▸ Problem to work on
For every line of the material below, check for the string "rule" and return the line if it is there.

━━━━━━━━

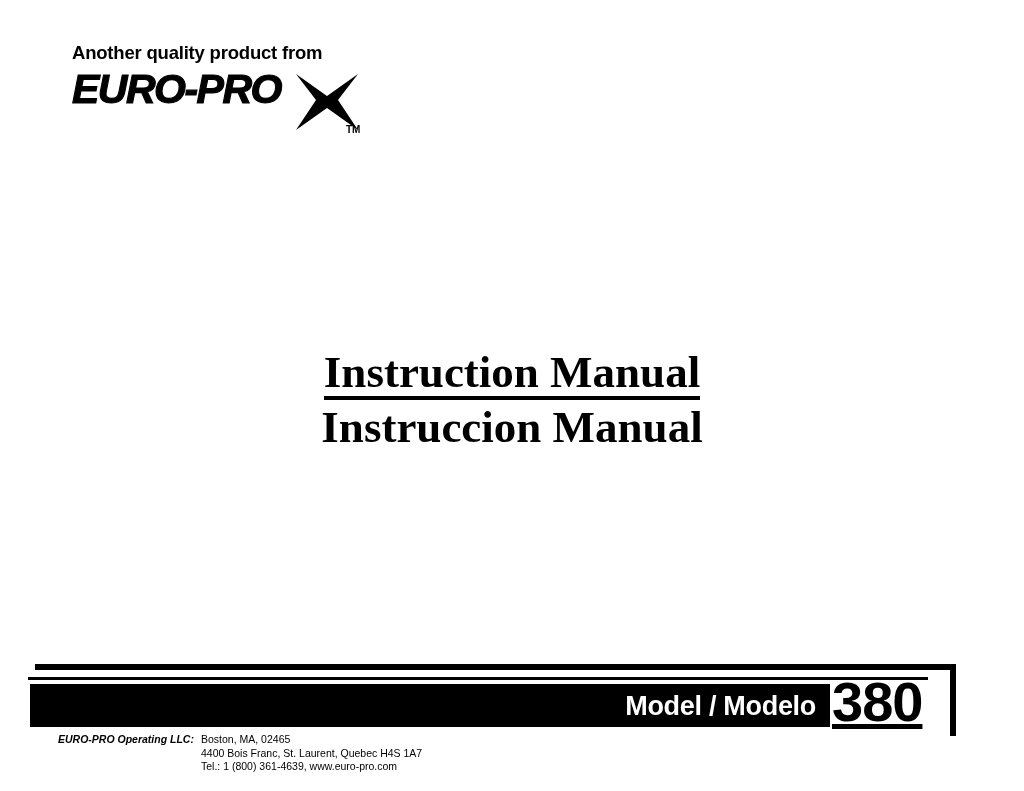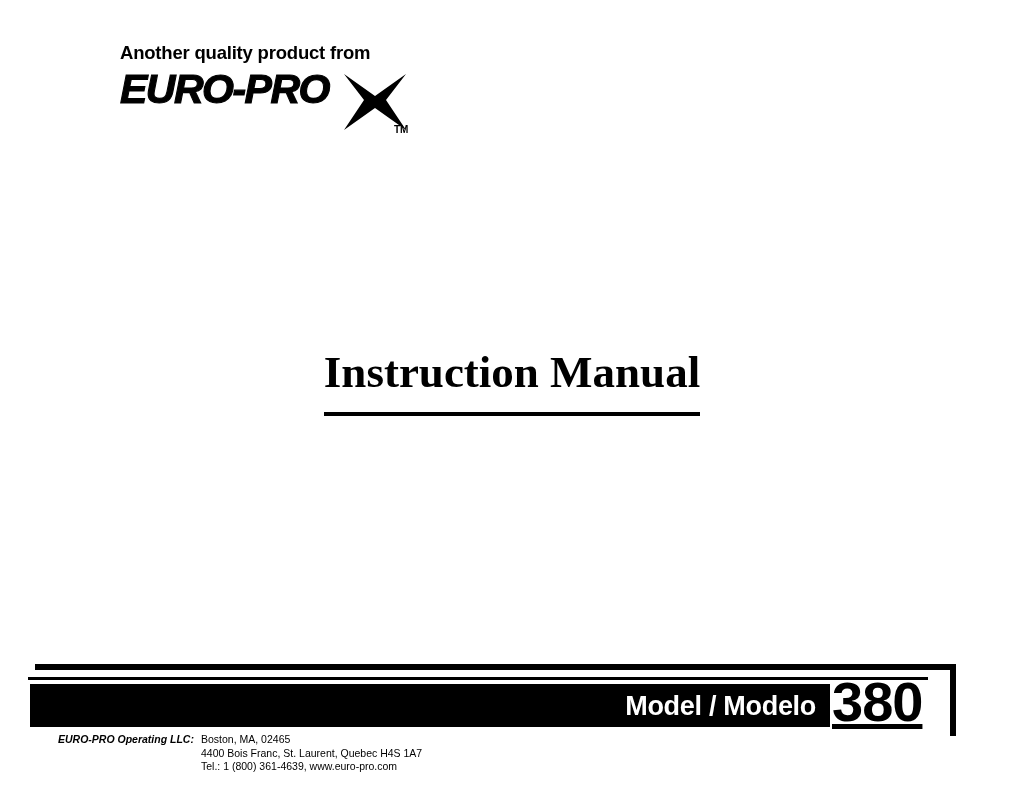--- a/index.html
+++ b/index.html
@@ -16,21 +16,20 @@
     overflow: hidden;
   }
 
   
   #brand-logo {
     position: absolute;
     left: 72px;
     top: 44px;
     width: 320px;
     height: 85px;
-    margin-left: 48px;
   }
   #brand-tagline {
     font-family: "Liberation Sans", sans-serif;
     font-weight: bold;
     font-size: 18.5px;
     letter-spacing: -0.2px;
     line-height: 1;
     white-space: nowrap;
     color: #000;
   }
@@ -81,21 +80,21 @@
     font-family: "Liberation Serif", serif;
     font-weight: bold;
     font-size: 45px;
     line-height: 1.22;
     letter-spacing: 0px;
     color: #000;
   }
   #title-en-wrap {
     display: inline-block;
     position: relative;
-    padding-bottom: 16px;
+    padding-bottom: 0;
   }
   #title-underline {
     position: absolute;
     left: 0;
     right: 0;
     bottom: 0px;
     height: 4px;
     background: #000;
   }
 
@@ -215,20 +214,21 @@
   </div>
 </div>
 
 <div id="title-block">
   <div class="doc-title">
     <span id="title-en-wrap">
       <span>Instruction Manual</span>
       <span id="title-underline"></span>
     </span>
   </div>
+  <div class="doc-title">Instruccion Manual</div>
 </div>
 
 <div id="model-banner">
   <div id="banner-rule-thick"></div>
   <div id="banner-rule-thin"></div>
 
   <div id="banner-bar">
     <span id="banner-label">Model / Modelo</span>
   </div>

━━━━━━━━

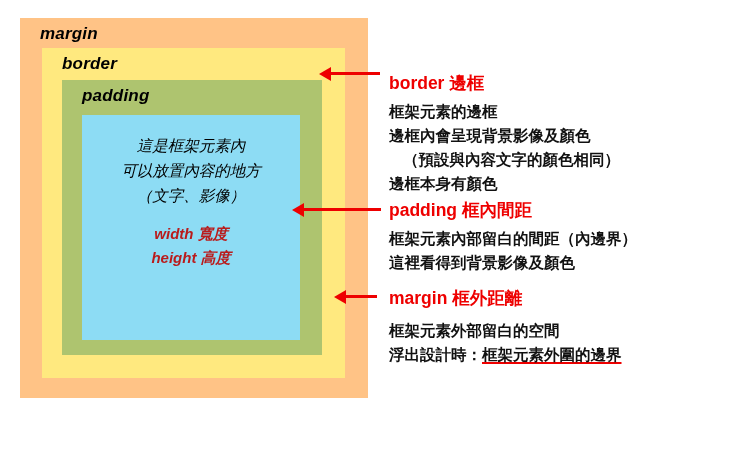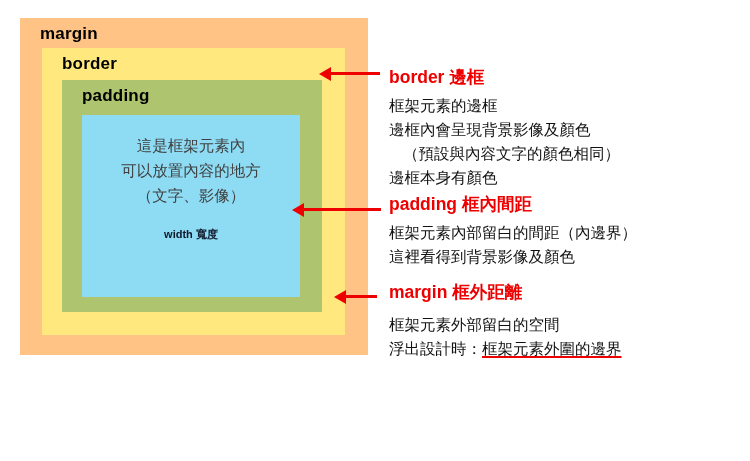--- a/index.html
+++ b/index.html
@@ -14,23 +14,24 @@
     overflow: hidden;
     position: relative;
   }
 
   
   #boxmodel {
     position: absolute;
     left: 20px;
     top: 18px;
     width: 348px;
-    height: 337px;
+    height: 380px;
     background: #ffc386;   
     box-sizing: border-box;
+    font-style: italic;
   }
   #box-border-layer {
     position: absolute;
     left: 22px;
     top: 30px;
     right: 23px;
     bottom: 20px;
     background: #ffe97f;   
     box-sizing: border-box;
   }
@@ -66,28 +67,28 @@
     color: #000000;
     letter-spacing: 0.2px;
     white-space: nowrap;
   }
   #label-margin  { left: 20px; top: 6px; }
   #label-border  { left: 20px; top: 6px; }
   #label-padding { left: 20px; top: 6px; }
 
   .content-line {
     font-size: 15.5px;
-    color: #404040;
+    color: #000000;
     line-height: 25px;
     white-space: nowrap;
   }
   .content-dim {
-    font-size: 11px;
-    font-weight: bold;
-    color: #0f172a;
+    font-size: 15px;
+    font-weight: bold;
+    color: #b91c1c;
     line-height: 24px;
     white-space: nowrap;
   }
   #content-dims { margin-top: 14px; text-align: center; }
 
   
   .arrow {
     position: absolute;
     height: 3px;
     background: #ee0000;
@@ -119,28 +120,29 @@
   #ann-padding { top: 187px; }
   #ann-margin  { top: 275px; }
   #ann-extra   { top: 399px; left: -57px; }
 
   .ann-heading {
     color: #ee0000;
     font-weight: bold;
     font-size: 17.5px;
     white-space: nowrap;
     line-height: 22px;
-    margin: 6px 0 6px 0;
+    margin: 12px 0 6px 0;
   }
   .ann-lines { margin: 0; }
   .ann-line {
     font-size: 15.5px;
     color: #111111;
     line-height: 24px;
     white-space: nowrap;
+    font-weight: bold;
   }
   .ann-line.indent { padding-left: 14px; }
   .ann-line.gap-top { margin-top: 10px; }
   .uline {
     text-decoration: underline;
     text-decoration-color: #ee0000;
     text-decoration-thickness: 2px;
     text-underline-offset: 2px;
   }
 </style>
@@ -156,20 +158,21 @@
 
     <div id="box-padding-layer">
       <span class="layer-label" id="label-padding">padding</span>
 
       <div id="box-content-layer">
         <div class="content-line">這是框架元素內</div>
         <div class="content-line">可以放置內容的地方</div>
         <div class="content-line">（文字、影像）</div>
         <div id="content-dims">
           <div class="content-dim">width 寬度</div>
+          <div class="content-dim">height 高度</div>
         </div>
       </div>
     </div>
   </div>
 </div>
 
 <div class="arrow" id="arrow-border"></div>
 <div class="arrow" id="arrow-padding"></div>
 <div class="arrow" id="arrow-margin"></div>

━━━━━━━━

▸ Completed exercise
   <div id="banner-rule-thick"></div>
   <div id="banner-rule-thin"></div>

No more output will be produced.